10. Blimpie Subs & Salads
> Pct. of stores closed: 60.1%
> Total stores: 739
> Stores closed: 1,114
> 2011 sales: $115.3 million
> Pct. decline in sales: -60.4%
Blimpie first opened in Hoboken, New Jersey, in 1964 as the nation’s first sub-sandwich chain. Although it remains the nation’s third largest such chain, Blimpie has struggled over the last decade. In 2011, Blimpie had just 739 stores and $115 million in sales, down from 1,853 stores and nearly $300 million in sales in 2001. Blimpie was purchased by Kahala, a franchising company that also bought Cold Stone Creamery in 2007.

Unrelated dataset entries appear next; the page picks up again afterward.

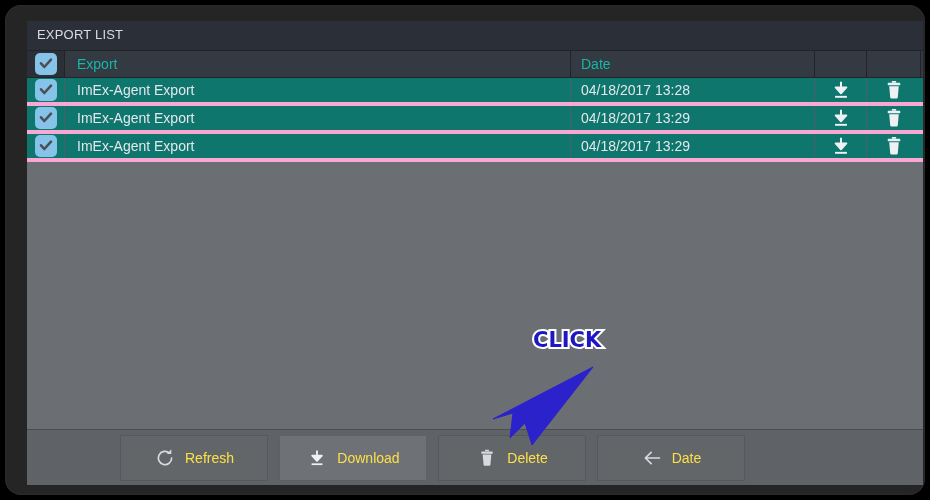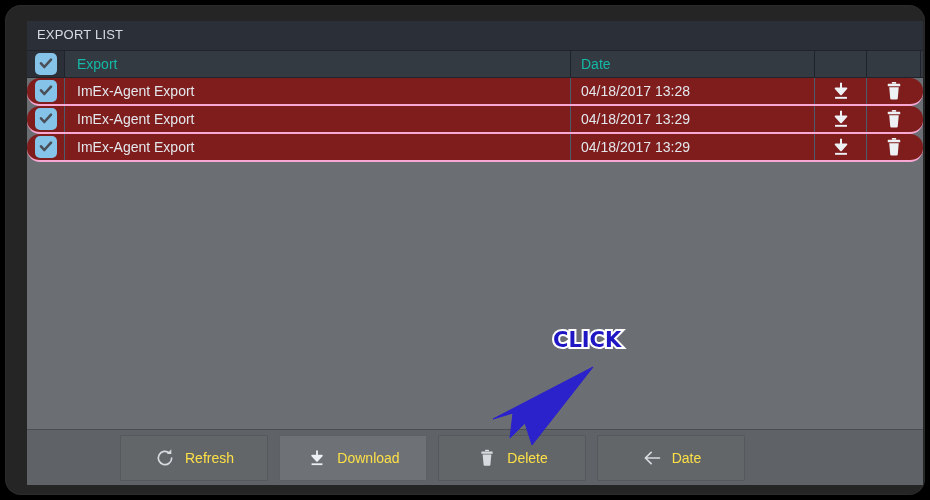--- a/index.html
+++ b/index.html
@@ -72,9 +72,8 @@
     height: 28px;
   }
   .row.data {
-    background: #7f1d1d;
-    border-bottom: 2px solid #f9a8d4;
-    border-radius: 13px;
+    background: #0f766e;
+    border-bottom: 4px solid #f9a8d4;
   }
   .cell {
     box-sizing: border-box;

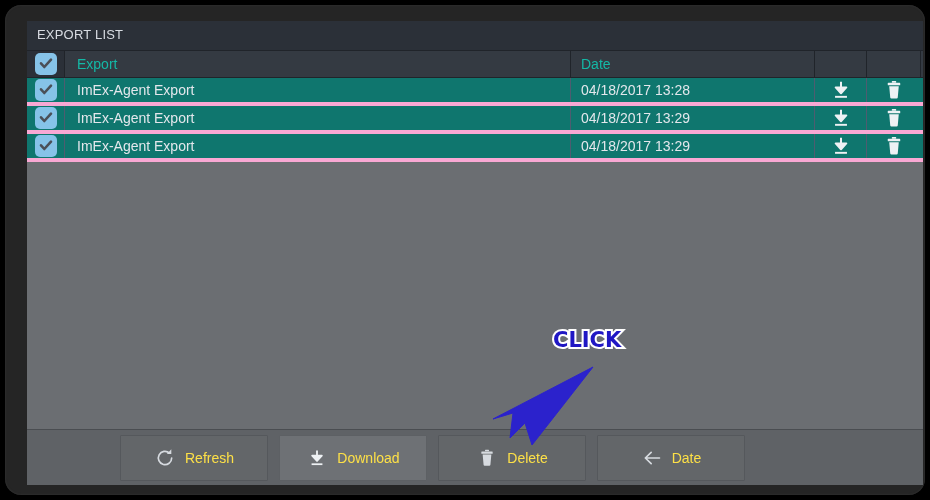--- a/index.html
+++ b/index.html
@@ -152,7 +152,7 @@
   }
   #clicklbl {
     position: absolute;
-    left: 526px;
+    left: 506px;
     top: 307px;
     font-family: "DejaVu Sans", sans-serif;
     font-size: 21px;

> Pct. of stores closed: 63.5%
> Total stores: 175
> Stores closed: 305
> 2011 sales: $241 million
> Pct. decline in sales: -61.7%
Ponderosa and Bonanza are steakhouses that offer “the spirit of the Old West … and honest-to-goodness value.” Like many casual dining franchises, the recession hurt steakhouses’ bottom line. In 2008, the parent company, Metromedia Steakhouses Co., filed for bankruptcy. Although the company, now called Homestyle Dining LLC, exited bankruptcy in October 2009, its steakhouses have largely disappeared. Between 2001 and 2011 the number of Ponderosa and Bonanza restaurants fell by nearly two-thirds.
8. Big Boy
> Pct. of stores closed: 65.4%
> Total stores: 140
> Stores closed: 265
> 2011 sales: $183.4 million
> Pct. decline in sales: -68.4%
Big Boy, known for its double-decker hamburger and overall-wearing mascot, was opened in Glendale, California, in 1936. The company has struggled since its former franchiser, the Elias Brothers Corp., filed for bankruptcy in 2000. The year after the bankruptcy, there were 405 Big Boy restaurants nationwide. By 2011, there were just 140 restaurants in the U.S. In that time, annual sales at the chain have fallen by almost $400 million, from $580 million in 2001.
7. Don Pablo’s
> Pct. of stores closed: 71.0%
> Total stores: 38
> Stores closed: 93
> 2011 sales: $81.6 million
> Pct. decline in sales: -69.6%
Don Pablo’s describes itself as “Big Tex Bold Mex.” Avado Brands, the company that owned Don Pablo’s, went bankrupt twice in the last 10 years, first in 2004 and again in 2007. In 2008, the chain was sold to a restaurant group started by Avado’s bankruptcy lender. According to Tristano, full-service Mexican restaurants like Don Pablo’s have struggled as fast-casual restaurants such as Chipotle Mexican Grill (NYSE: CMG), have become America’s preferred choice for Mexican cuisine.
6. Tony Roma’s
> Pct. of stores closed: 71.6%
> Total stores: 46
> Stores closed: 116
> 2011 sales: $93 million
> Pct. decline in sales: -70.8%
Tony Roma’s was founded in 1972 and claims to be “the largest casual theme restaurant chain specializing in ribs in the world.” Between 2001 and 2011, Tony Roma’s domestic sales fell by over 70%, while its total number of U.S. restaurants declined from 162 to 46. The chain is struggling partly because, says Tristano, “barbecue is not an everyday food,” and because the cuisine tends to appeal only to males. In 2005, the restaurant’s parent company, Romacorp Inc., filed for bankruptcy. Although it is disappearing from the United States, Tony Roma’s is still active internationally with restaurants in over 30 countries.